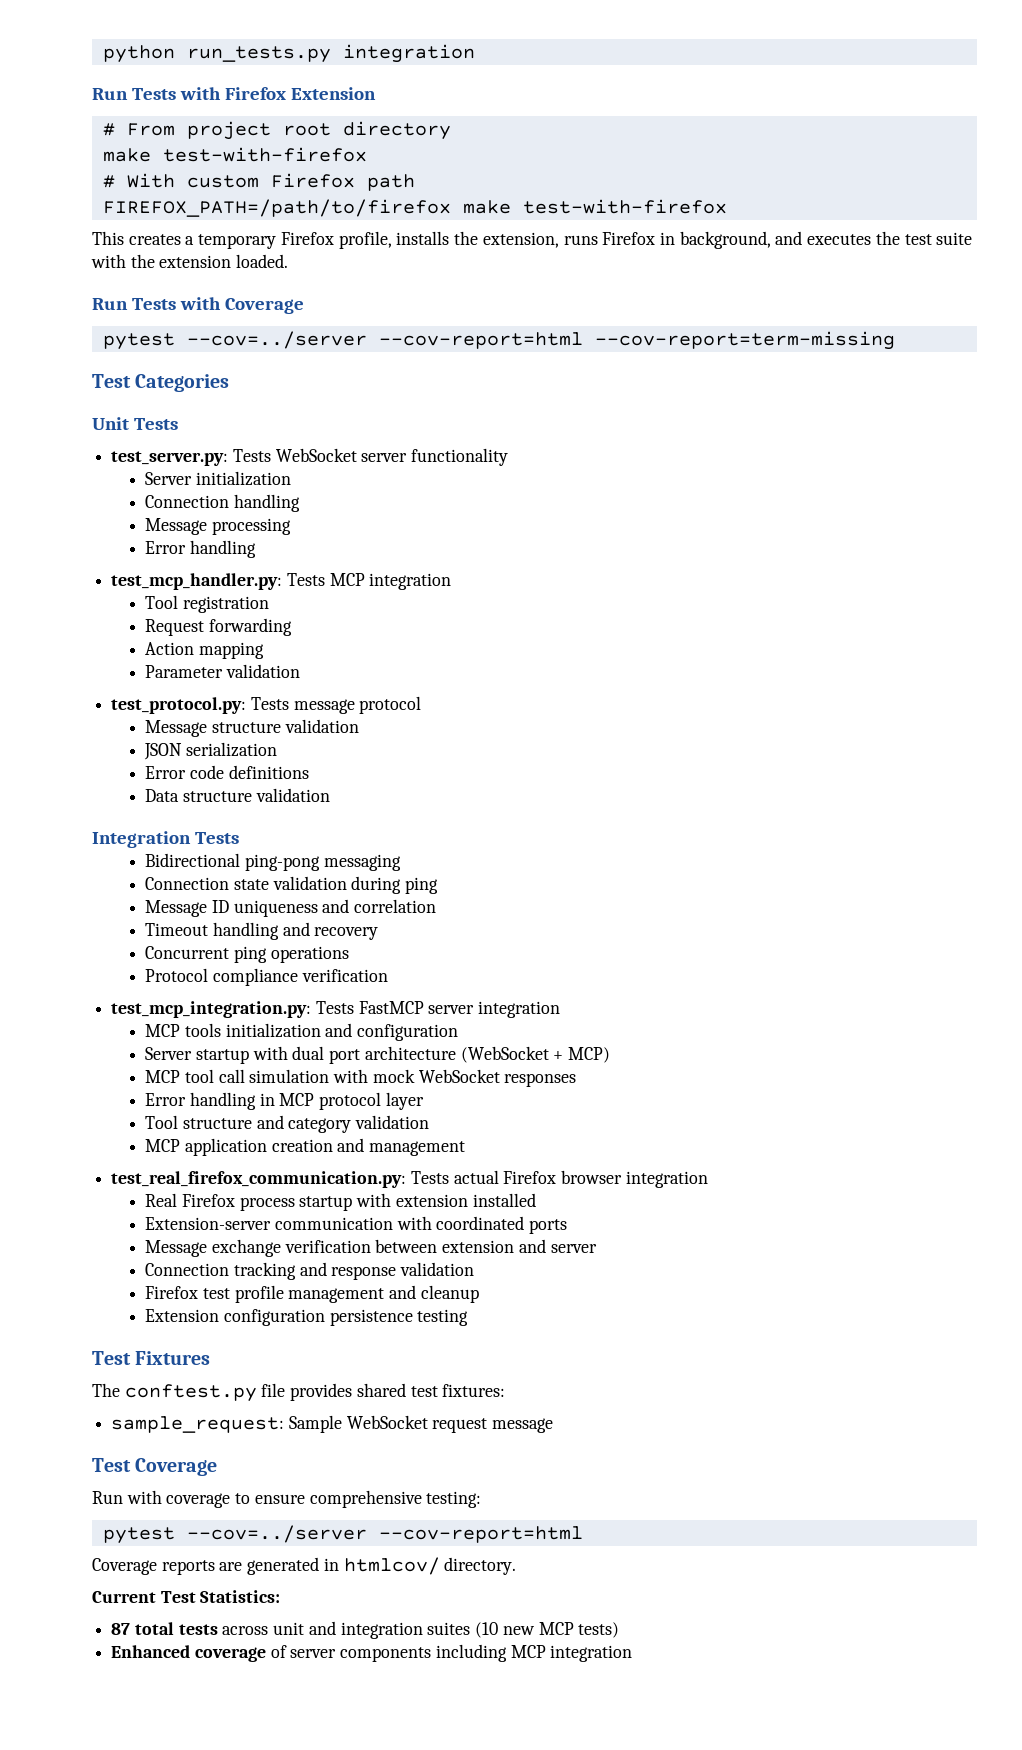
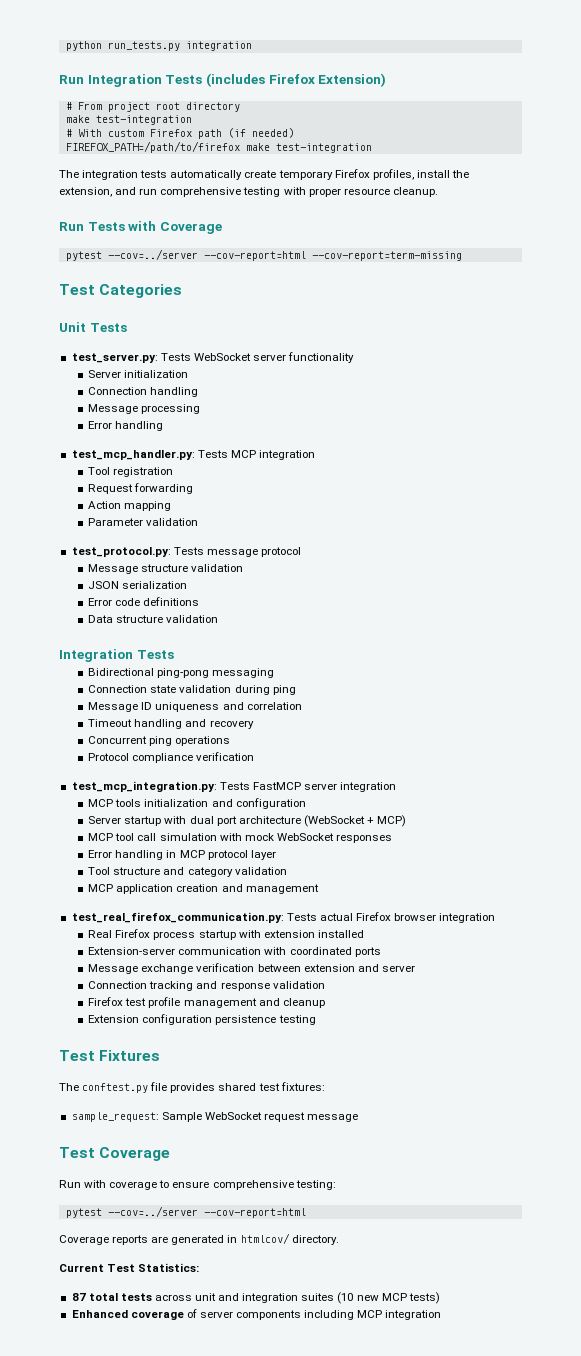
- Run Tests with Firefox Extension
+ Run Integration Tests (includes Firefox Extension)
  # From project root directory
- make test-with-firefox
+ make test-integration
- # With custom Firefox path
+ # With custom Firefox path (if needed)
- FIREFOX_PATH=/path/to/firefox make test-with-firefox
- This creates a temporary Firefox profile, installs the extension, runs Firefox in background, and executes the test suite with the extension loaded.
+ FIREFOX_PATH=/path/to/firefox make test-integration
+ The integration tests automatically create temporary Firefox profiles, install the extension, and run comprehensive testing with proper resource cleanup.

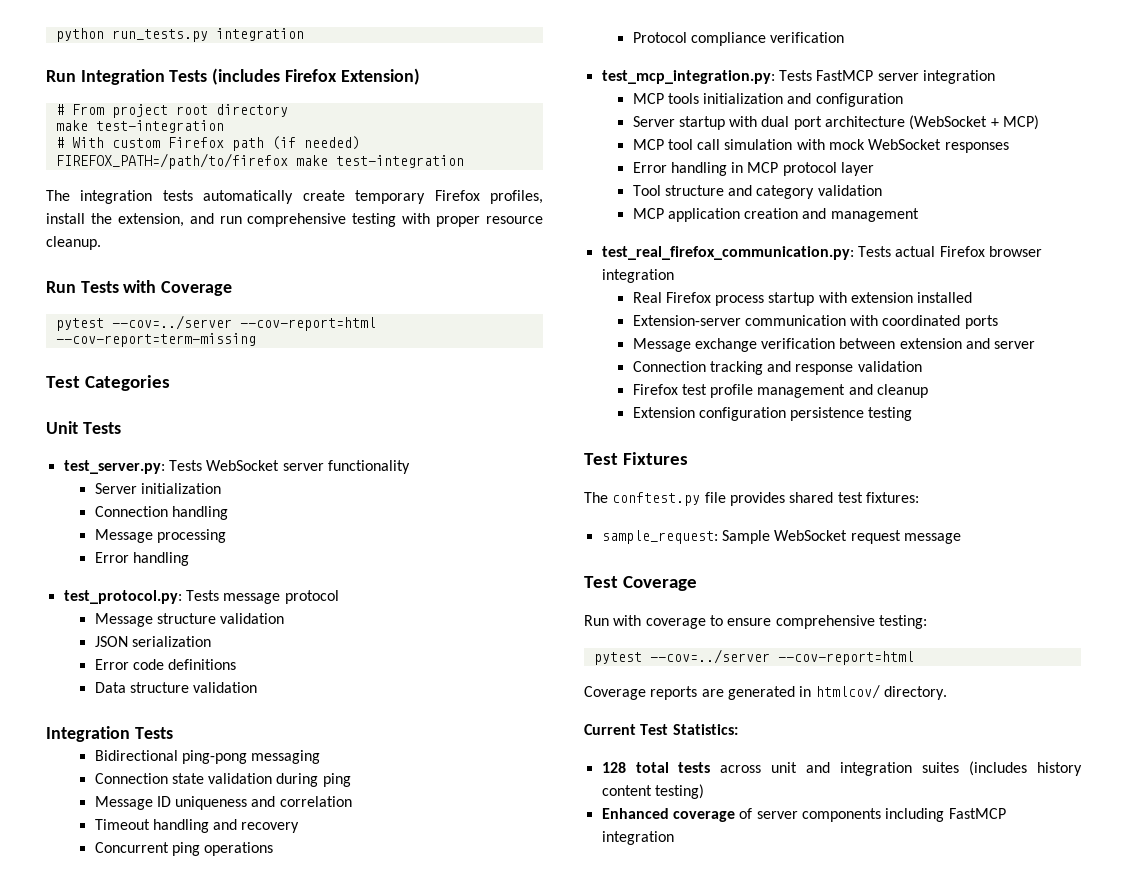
- test_mcp_handler.py: Tests MCP integration
- Tool registration
- Request forwarding
- Action mapping
- Parameter validation
- 87 total tests across unit and integration suites (10 new MCP tests)
+ 128 total tests across unit and integration suites (includes history content testing)
- Enhanced coverage of server components including MCP integration
+ Enhanced coverage of server components including FastMCP integration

- _YOUR ASSIGNMENT_:
Exactly the lines above from the one that contains "- FIREFOX_PATH=/path/to/firefox make" down to the one that contains "- Enhanced coverage" are to be output, both ends kept and pictures omitted.

- _RESULT_:
- FIREFOX_PATH=/path/to/firefox make test-with-firefox
- This creates a temporary Firefox profile, installs the extension, runs Firefox in background, and executes the test suite with the extension loaded.
+ FIREFOX_PATH=/path/to/firefox make test-integration
+ The integration tests automatically create temporary Firefox profiles, install the extension, and run comprehensive testing with proper resource cleanup.

- test_mcp_handler.py: Tests MCP integration
- Tool registration
- Request forwarding
- Action mapping
- Parameter validation
- 87 total tests across unit and integration suites (10 new MCP tests)
+ 128 total tests across unit and integration suites (includes history content testing)
- Enhanced coverage of server components including MCP integration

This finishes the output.